Work to complete: Each line of the listing that holds "Grup" counts once; report how many there are, and nothing more.

Material for the task:

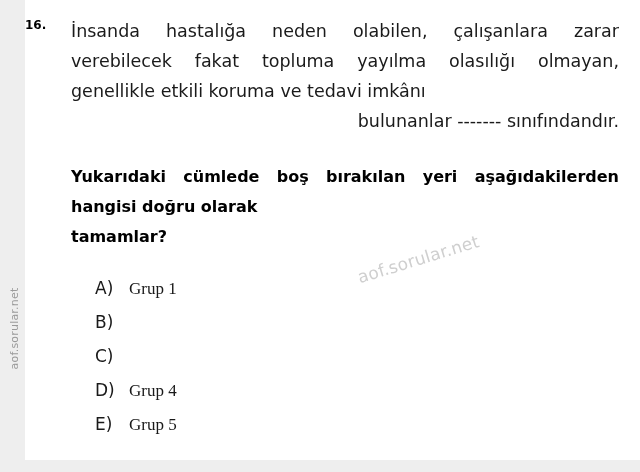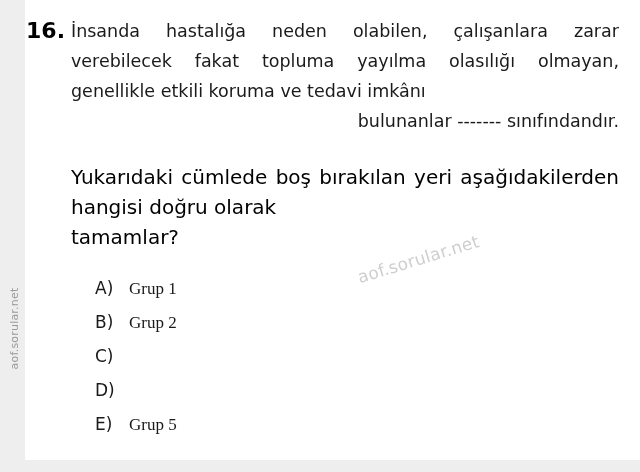--- a/index.html
+++ b/index.html
@@ -62,22 +62,21 @@
     left: 0;
     top: 16px;
     width: 600px;
   }
 
   .q-number {
     position: absolute;
     left: 0;
     top: 2px;
     width: 40px;
-    text-align: right;
-    font-size: 22px;
+    font-size: 12px;
     font-weight: bold;
     color: #000;
   }
 
   .q-body {
     margin-left: 46px;
     width: 548px;
   }
 
   .q-text {
@@ -87,22 +86,22 @@
     text-justify: inter-word;
     color: #1a1a1a;
   }
   .q-text .lastline {
     display: block;
     text-align: right;
   }
 
   .q-prompt {
     margin-top: 26px;
-    font-size: 20px;
-    font-weight: normal;
+    font-size: 16px;
+    font-weight: bold;
     line-height: 30px;
     text-align: justify;
     text-justify: inter-word;
     color: #000;
   }
   .q-prompt .lastline {
     display: block;
     text-align: left;
   }
 
@@ -169,29 +168,29 @@
 
       <div class="options">
 
         <div class="option">
           <span class="option-letter">A)</span>
           <span class="option-label">Grup 1</span>
         </div>
 
         <div class="option">
           <span class="option-letter">B)</span>
-          <span class="option-label">Grup 2</span>
         </div>
 
         <div class="option">
           <span class="option-letter">C)</span>
         </div>
 
         <div class="option">
           <span class="option-letter">D)</span>
+          <span class="option-label">Grup 4</span>
         </div>
 
         <div class="option">
           <span class="option-letter">E)</span>
           <span class="option-label">Grup 5</span>
         </div>
 
       </div>
 
     </div>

Completed exercise: 4